Evaluation of the living with hope program for rural women caregivers of persons with advanced cancer
1 Nursing Research Chair Aging and Quality of Life, Faculty of Nursing University of Alberta, 3rd Level ECHA 11403 87th Ave, Edmonton, AB T6G 1C9, Canada
2 CIHR ECHO/IGH Mid Career Scientist, School of Geography and Earth Sciences, McMaster University, 1280 Main Street, West Hamilton ON L8S 4K1, Canada
3 College of Nursing, University of Saskatchewan, Office Rm 343 Ellis Hall 107 Wiggins Rd, Saskatoon, SK S7N5E5, Canada
4 RQHR Palliative Care Services, Clinical Practice Leader (Spiritual Care), Spiritual Care Educator, Research, QI and Special Projects Manager, 4F - 4101 Dewdney Ave, Regina, SK S4T 1A5, Canada
5 Medical Oncology, University of Alberta, Cross Cancer Institute, 11560 - University Ave NW, Edmonton, AB T6G 1Z2, Canada
6 University of Alberta, Augustana Campus, Room 2-134 Augustana Forum, 4901-46 Ave, Camrose, AB T4V 2R3, Canada
7 Chaire de recherche du Canada, Professeure agrégée, École des sciences de la réadaptation Université d'Ottawa, Guindon Hall, Room 3068, 451 Smyth Rd, Ottawa, ON K1H 8M5, Canada
8 Psychology, Luther College, University of Regina, 3737 Wascana Parkway, Regina, SK S4S 0A2, Canada
BMC Palliative Care 2013, 12:36 doi:10.1186/1472-684X-12-36Published: 9 October 2013
Hope has been identified as a key psychosocial resource among family caregivers to manage and deal with the caregiver experience. The Living with Hope Program is a self-administered intervention that consists of watching an international award winning Living with Hope film and participating in a two week hope activity (“Stories of the Present”). The purpose of this study was to examine the effects of the Living with Hope Program on self-efficacy [General Self-Efficacy Scale], loss and grief [Non-Death Revised Grief Experience Inventory], hope [Herth Hope Index] and quality of life [Short-Form 12 version 2 (SF-12v2)] in rural women caring for persons with advanced cancer and to model potential mechanisms through which changes occurred.
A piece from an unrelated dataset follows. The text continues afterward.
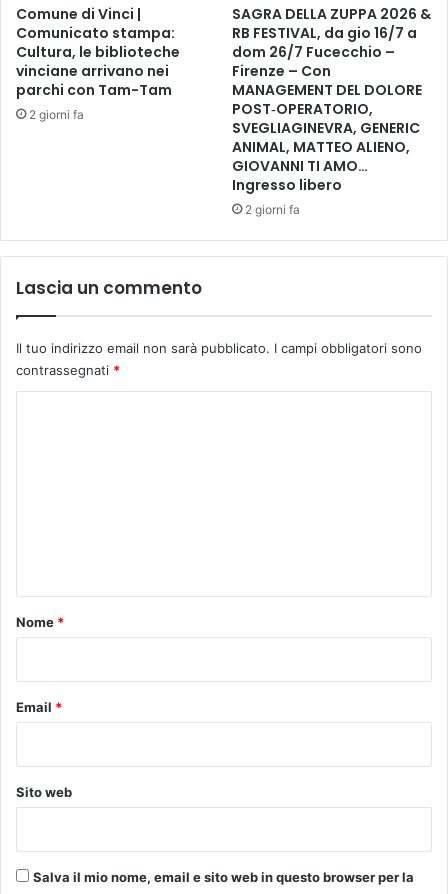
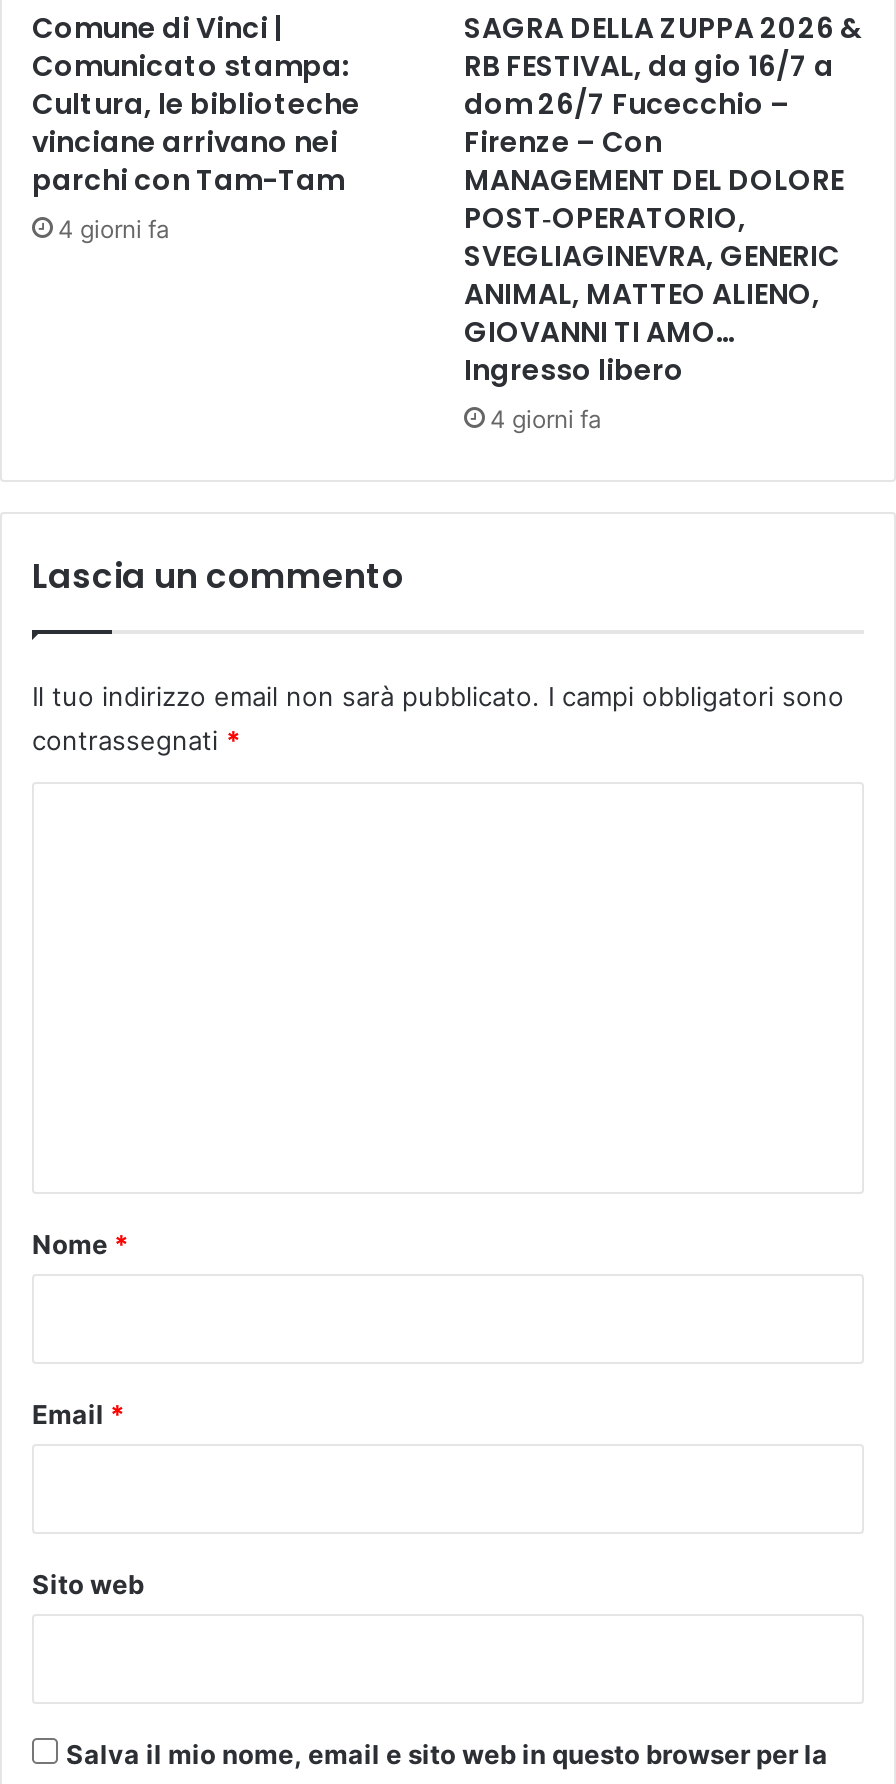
- 2 giorni fa
+ 4 giorni fa

- 2 giorni fa
+ 4 giorni fa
A time-series embedded mixed method design was used, with quantitative baseline outcome measures repeated at day 7, day 14, and 3, 6 and 12 months. Qualitative data from the hope activity informed the quantitative data. Thirty-six participants agreed to participate with 22 completing all data collection. General estimating equations were used to analyze the data.
Herth Hope Index scores (p=0.05) had increased significantly from baseline at day 7. General Self Efficacy Scale scores were significantly higher than baseline at all data time points. To determine the mechanisms of the Living with Hope Program through which changes occurred, results of the data analysis suggested that as General Self Efficacy Scale scores increased (p<0.001) and Non-death Revised Grief Experience Inventory scores decreased (p=0.01) Herth Hope Index scores increased. In addition as Herth Hope Index scores increased (p<0.001) and Non-death Revised Grief Experience Inventory scores decreased (p=0.01), SF-12v2 mental health summary scores increased. Qualitative data suggested that through the hope activity (Stories of the Present) the participants were able to find positives and hope in their experience.
The Living with Hope Program has potential to increase hope and improve quality of life for rural women caregivers of persons with advanced cancer. The possible mechanisms by which changes in hope and quality of life occur are by decreasing loss and grief and increasing self-efficacy.
Registration ClinicalTrails.gov, NCT01081301.